The group continued to grow, joining a rebel coalition that saw tremendous success against the regime in late 2014 and 2015: the Army of Conquest. This alliance contained moderates, but also radicals, and al-Qaeda. It took huge swathes of territory from the Assad regime, prompting the Russian intervention. But it lacked western support as, beneath it all, al-Qaeda was doing a lot of the fighting.
Simultaneously, in 2014, ISIS spread across the border from Iraq. Also Sunni, their initial benevolence toward the communities they swallowed was quickly usurped by a ghastly extremism and brutality that made them the international menace they now are. The U.S. found itself drawn into an air war against them, and found that the Kurdish forces to ISIS’s north-east were actually the most effective ground force they could use against them.
Separately, the U.S. tried to train and equip moderate Sunni Syrians — and put aside half a billion dollars to do so.

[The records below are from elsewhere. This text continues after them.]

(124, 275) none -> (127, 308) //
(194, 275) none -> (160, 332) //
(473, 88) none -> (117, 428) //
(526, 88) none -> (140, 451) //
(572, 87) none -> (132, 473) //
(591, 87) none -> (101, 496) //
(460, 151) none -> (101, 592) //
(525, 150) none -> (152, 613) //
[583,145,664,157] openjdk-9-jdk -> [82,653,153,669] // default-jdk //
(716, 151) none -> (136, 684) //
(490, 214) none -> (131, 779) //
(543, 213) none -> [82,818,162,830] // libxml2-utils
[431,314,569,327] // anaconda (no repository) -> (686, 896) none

But the program’s lengthy screening process and ban on candidates fighting the regime sapped its appeal, until only 54 recruits emerged and the program ended. The moderate Sunni Syrian rebels continued to play their Gulf and western sponsors off against each other, and still resolutely failed to unite.
Where are we now: Opportunity for radicals
The Kurds are still America’s main ally in the fight against ISIS. But now they are advancing against the very forces the US have courted to fight the Assad regime: the moderate Sunni Syrian rebels.

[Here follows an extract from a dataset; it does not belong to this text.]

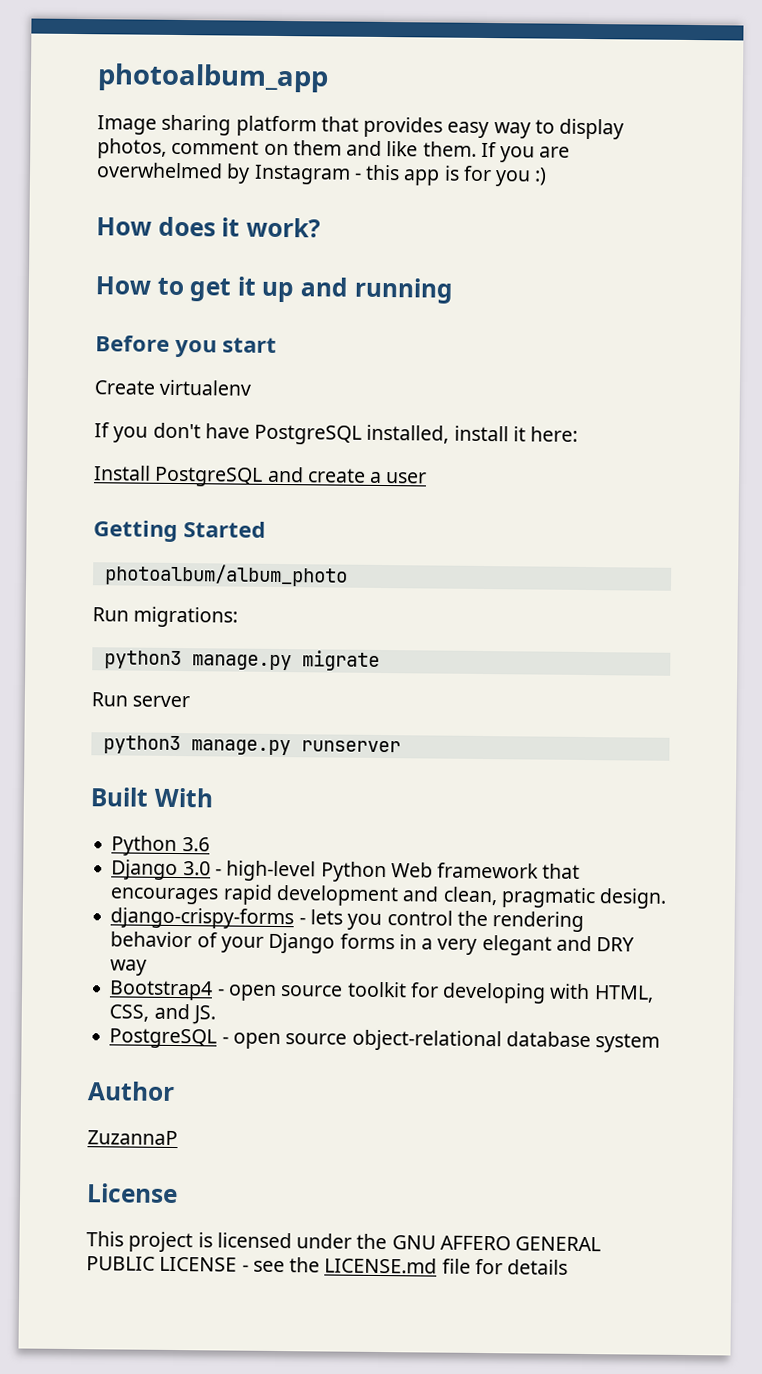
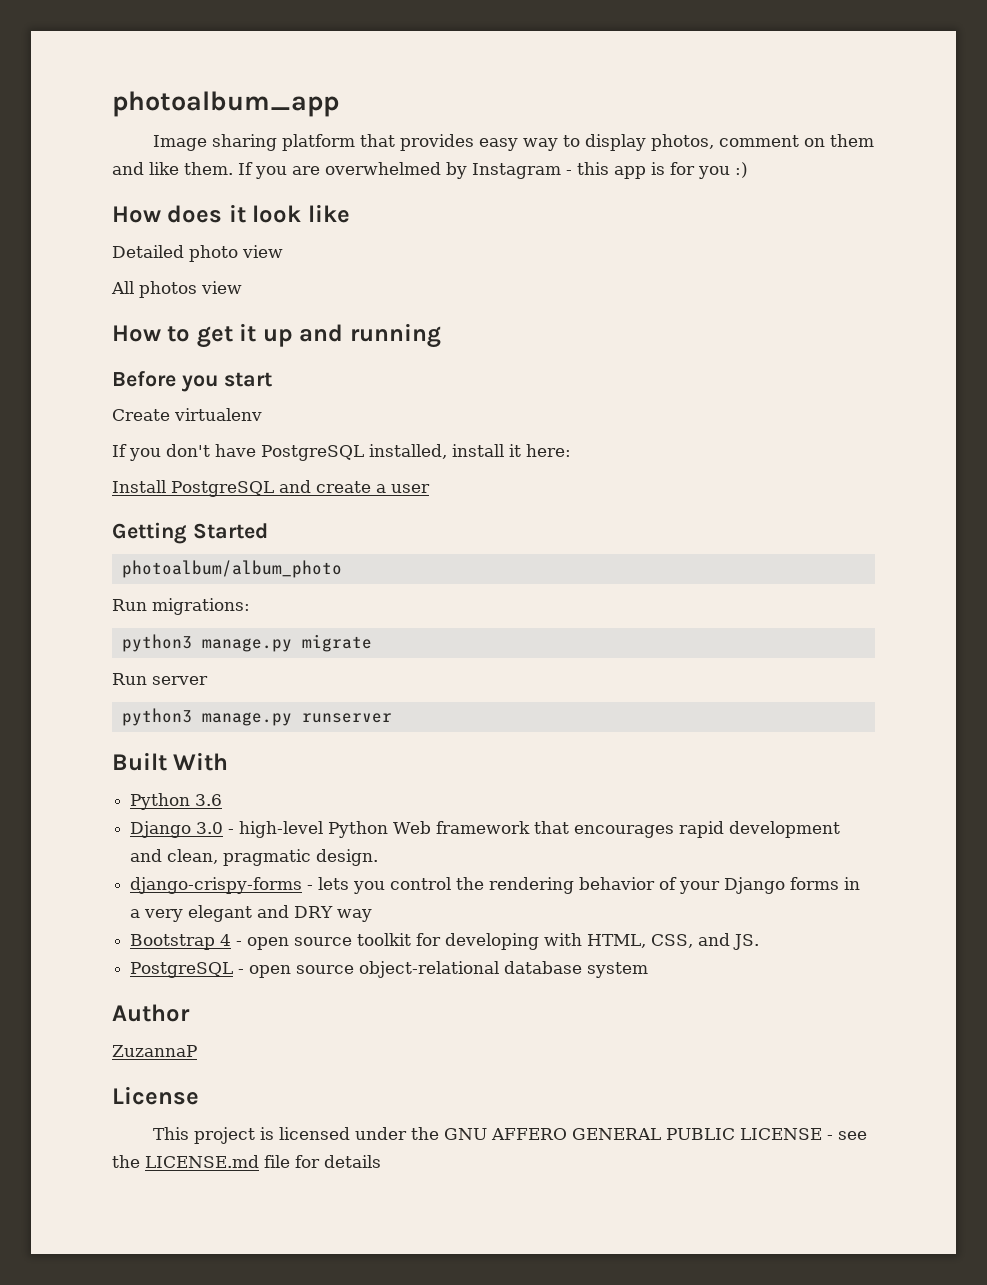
[245,217,321,238] work? -> [252,204,350,223] [112,245,283,262] [111,281,242,298] look like // Detailed photo view // All photos view
[109,980,214,1001] Bootstrap4 -> [130,934,232,950] Bootstrap 4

These moderates are now perhaps fatally weakened in a northern battlefield where the Kurds grow stronger daily; where the Assad regime continues to advance with Russian air support, trapping many anti-regime fighters inside the ruins of Aleppo’s east; and where even a beleaguered ISIS is using the chaos to retake some land.
Now Russia has joined the war, the geopolitical implications of this mess are staggering. Turkey still supports the moderate Syrian rebels, and has hinted that if Azaz falls to the Kurds it may intervene. But in doing so, it would intervene against America’s key ally in the war against ISIS: the Syrian Kurds. Turkey and the U.S. are NATO allies — and the prospect of their open disagreement must leave the Kremlin salivating.

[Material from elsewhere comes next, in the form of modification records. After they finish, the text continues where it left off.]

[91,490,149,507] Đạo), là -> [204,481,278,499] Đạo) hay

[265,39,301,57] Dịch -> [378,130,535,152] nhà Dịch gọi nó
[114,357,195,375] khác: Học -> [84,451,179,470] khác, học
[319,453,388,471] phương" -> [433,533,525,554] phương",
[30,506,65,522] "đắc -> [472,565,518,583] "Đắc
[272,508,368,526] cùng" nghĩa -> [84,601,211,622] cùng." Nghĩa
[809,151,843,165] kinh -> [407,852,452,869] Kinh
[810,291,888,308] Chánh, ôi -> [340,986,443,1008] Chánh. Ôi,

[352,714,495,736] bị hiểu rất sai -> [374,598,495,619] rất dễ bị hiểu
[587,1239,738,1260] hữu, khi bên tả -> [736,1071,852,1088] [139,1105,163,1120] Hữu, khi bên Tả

This torturous scattergram of alliances leaves one group almost unrepresented on the battlefield, the greatest victims of the war — ordinary Syrian Sunnis. ISIS claim to represent them; al-Qaeda does a lot of the fighting to protect their traditional areas. But the moderate forces who began their rebellion in the north are in disarray.
Now, as we have seen time and time again, radicals may well step into the void.